I understand that the domain is typically defined as the set of objects for which a function is defined. So, given a function $f(x) = x$, how can I figure out its domain? Is $bananas$ part of the domain, given that the function seems to defined for $bananas$ in that $f(bananas) = bananas$? Indeed, is the domain simply everything for this function?
EDIT
I am told that I should specify the domain and codomain as part of the definition of a function, and use something like $f: A \to B : x \mapsto f(x)$. So is $A$ here the domain and $B$ the codomain?
Also, can I say $f : \mathbb{R}\setminus{\{0,1\}} \to \mathbb{R} : x \mapsto \frac{1}{x}$?

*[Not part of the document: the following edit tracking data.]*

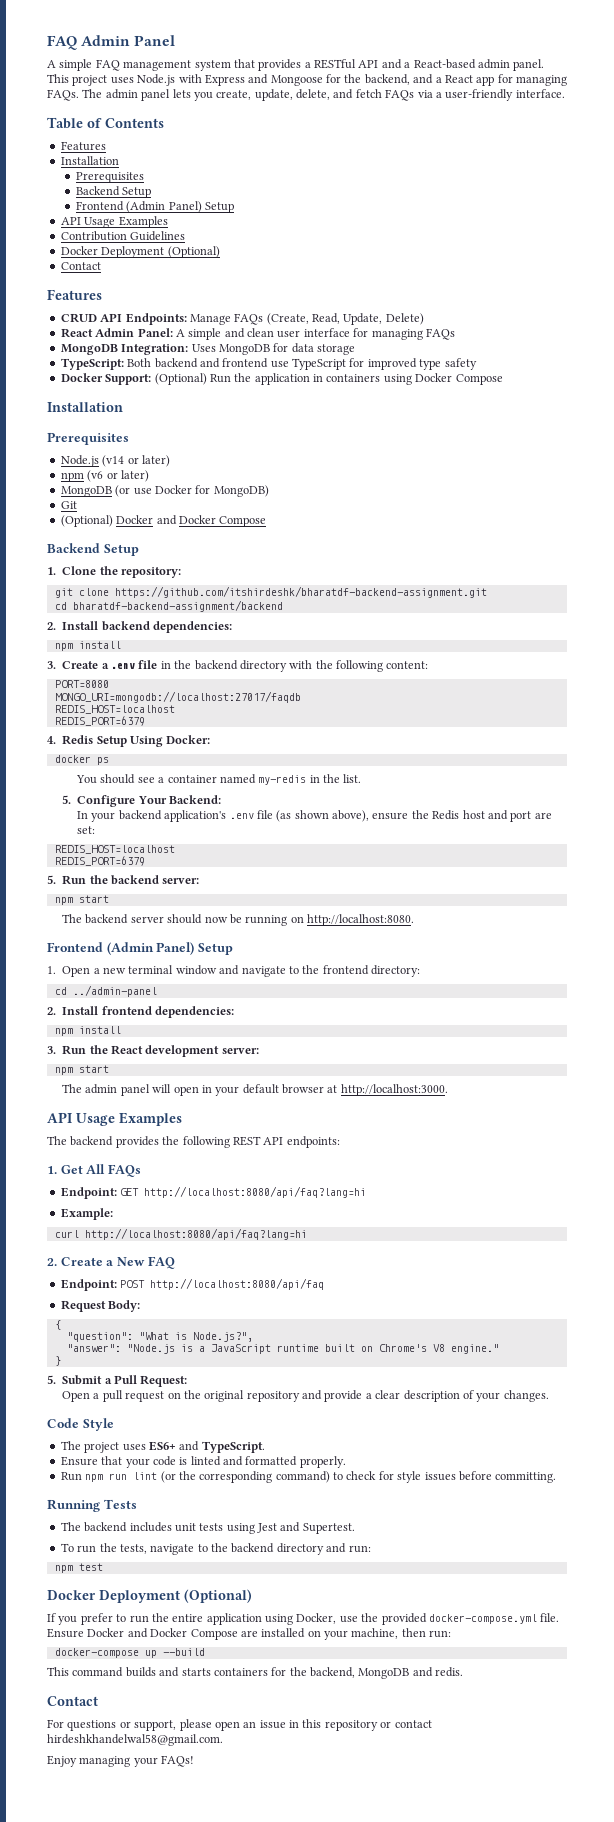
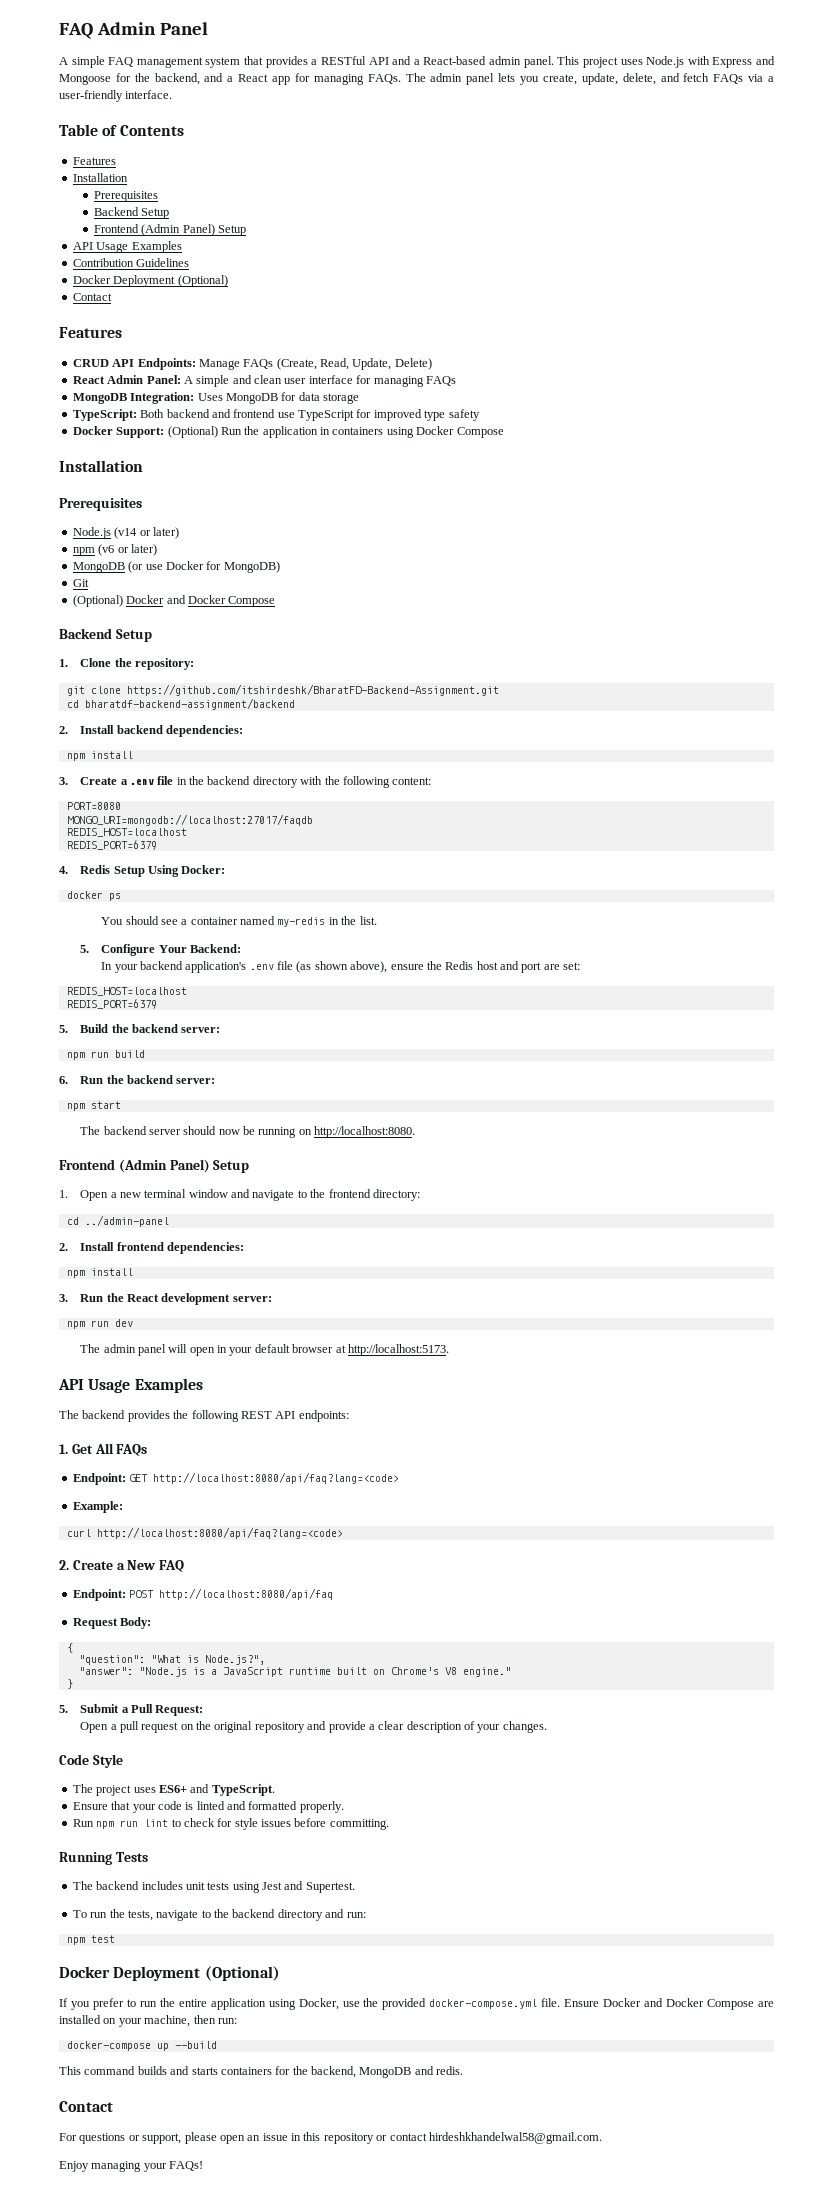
- git clone https://github.com/itshirdeshk/bharatdf-backend-assignment.git
+ git clone https://github.com/itshirdeshk/BharatFD-Backend-Assignment.git
- 5. Run the backend server:
+ 5. Build the backend server:
+ npm run build
+ 6. Run the backend server:
  3. Run the React development server:
- npm start
+ npm run dev
- The admin panel will open in your default browser at http://localhost:3000.
+ The admin panel will open in your default browser at http://localhost:5173.
- Endpoint: GET http://localhost:8080/api/faq?lang=hi
+ Endpoint: GET http://localhost:8080/api/faq?lang=<code>
- curl http://localhost:8080/api/faq?lang=hi
+ curl http://localhost:8080/api/faq?lang=<code>
- Run npm run lint (or the corresponding command) to check for style issues before committing.
+ Run npm run lint to check for style issues before committing.

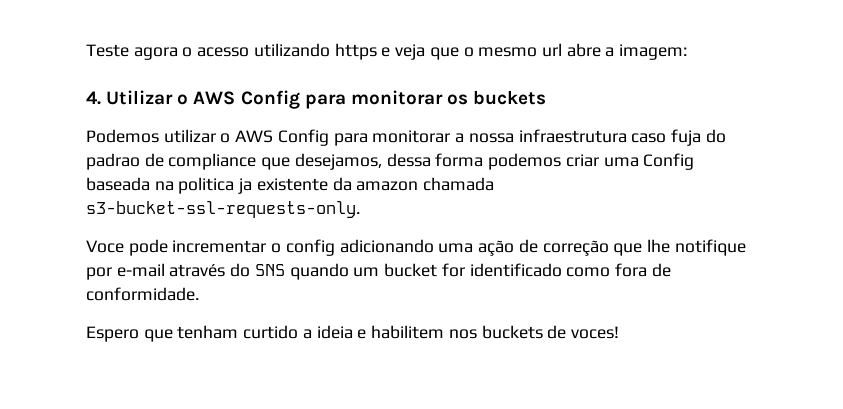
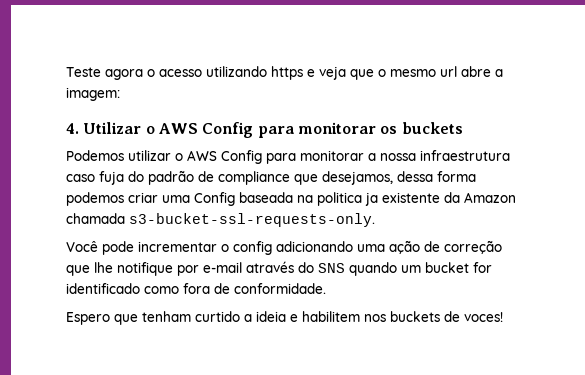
- Podemos utilizar o AWS Config para monitorar a nossa infraestrutura caso fuja do padrao de compliance que desejamos, dessa forma podemos criar uma Config baseada na politica ja existente da amazon chamada s3-bucket-ssl-requests-only.
+ Podemos utilizar o AWS Config para monitorar a nossa infraestrutura caso fuja do padrão de compliance que desejamos, dessa forma podemos criar uma Config baseada na politica ja existente da Amazon chamada s3-bucket-ssl-requests-only.
- Voce pode incrementar o config adicionando uma ação de correção que lhe notifique por e-mail através do SNS quando um bucket for identificado como fora de conformidade.
+ Você pode incrementar o config adicionando uma ação de correção que lhe notifique por e-mail através do SNS quando um bucket for identificado como fora de conformidade.

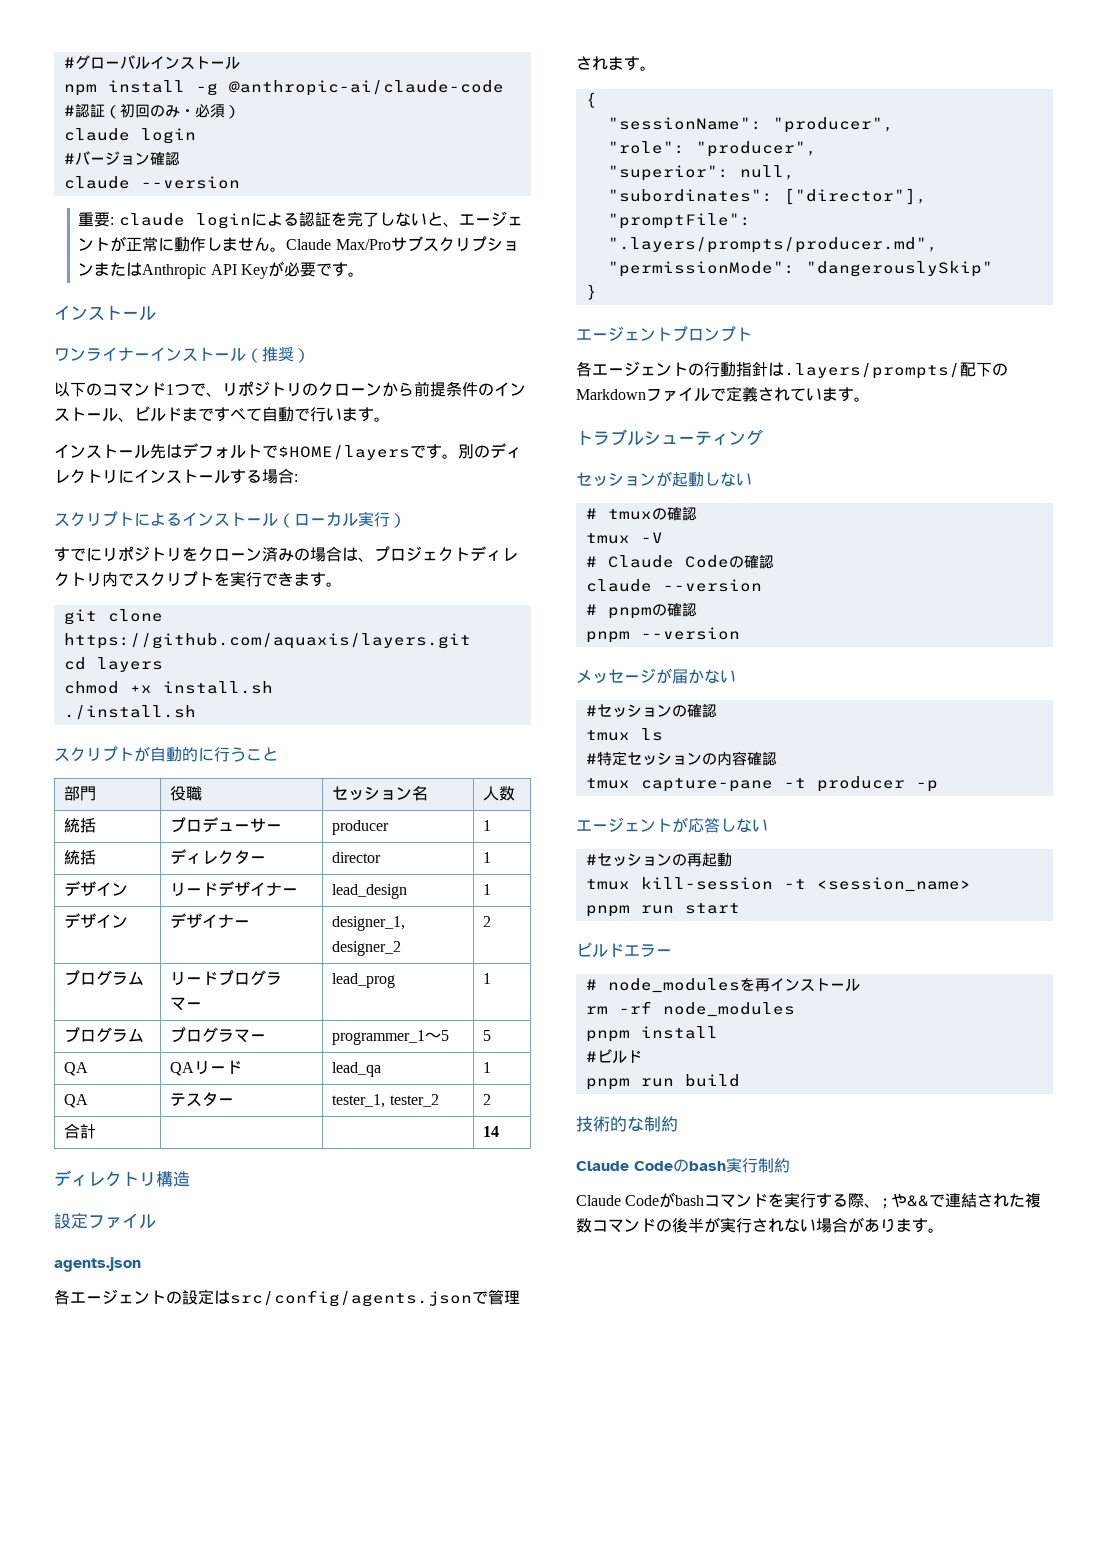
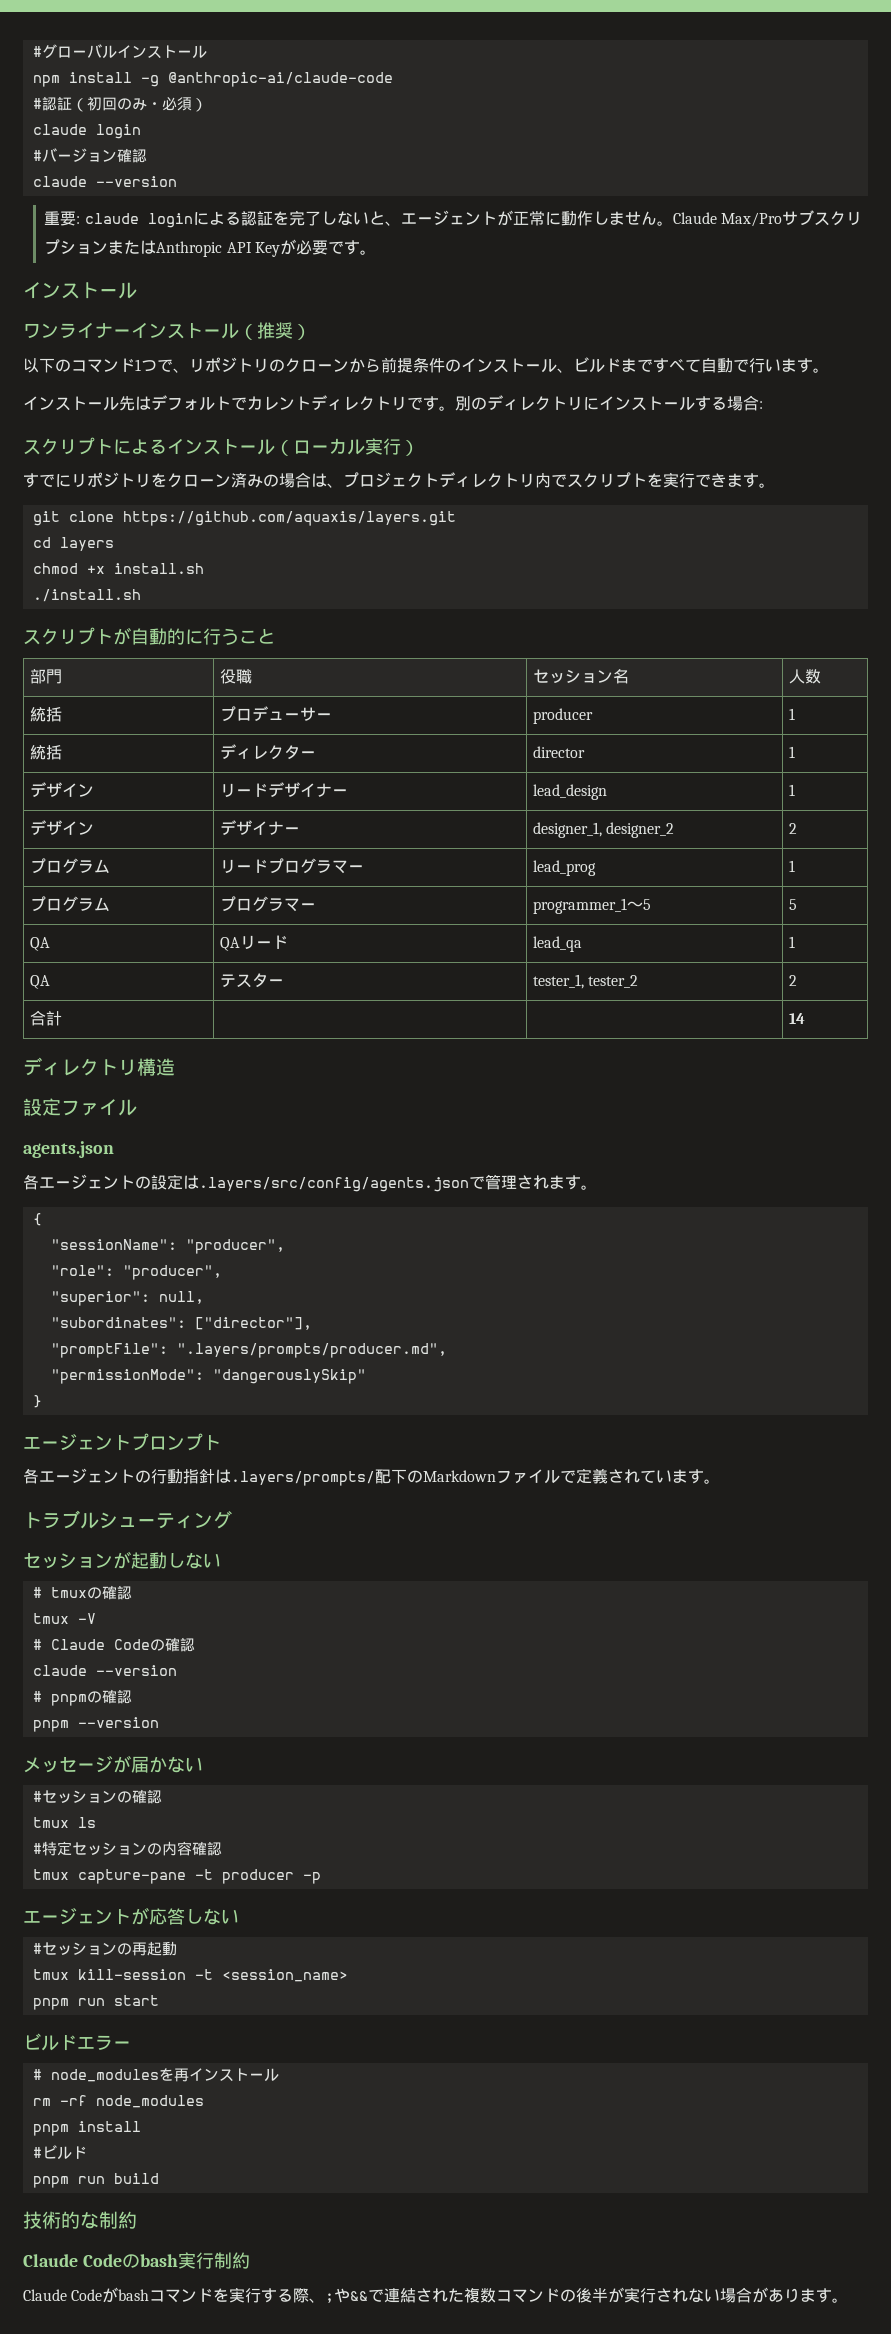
- インストール先はデフォルトで$HOME/layersです。
+ インストール先はデフォルトでカレントディレクトリです。
- 各エージェントの設定はsrc/config/agents.jsonで管理されます。
+ 各エージェントの設定は.layers/src/config/agents.jsonで管理されます。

When a person is to talk about a function "legally" then he should specify the domain, the codomain, and the corresponding rule of the function. From example, it is sloppy to write "the function $f(x) = x^{2}$" (though of course it would be okay if the context is clear enough); ideally the author might try to say instead "the function $f(x) = x^{2}$ from $\mathbb{R}$ to $\mathbb{R}$" or "the function $f: x \mapsto x^{2}: \mathbb{R} \to \mathbb{R}$". What we are given is merely the corresponding rule "$f(x) = x$" of a mysterious function $f$, so there is nothing much to say from there on.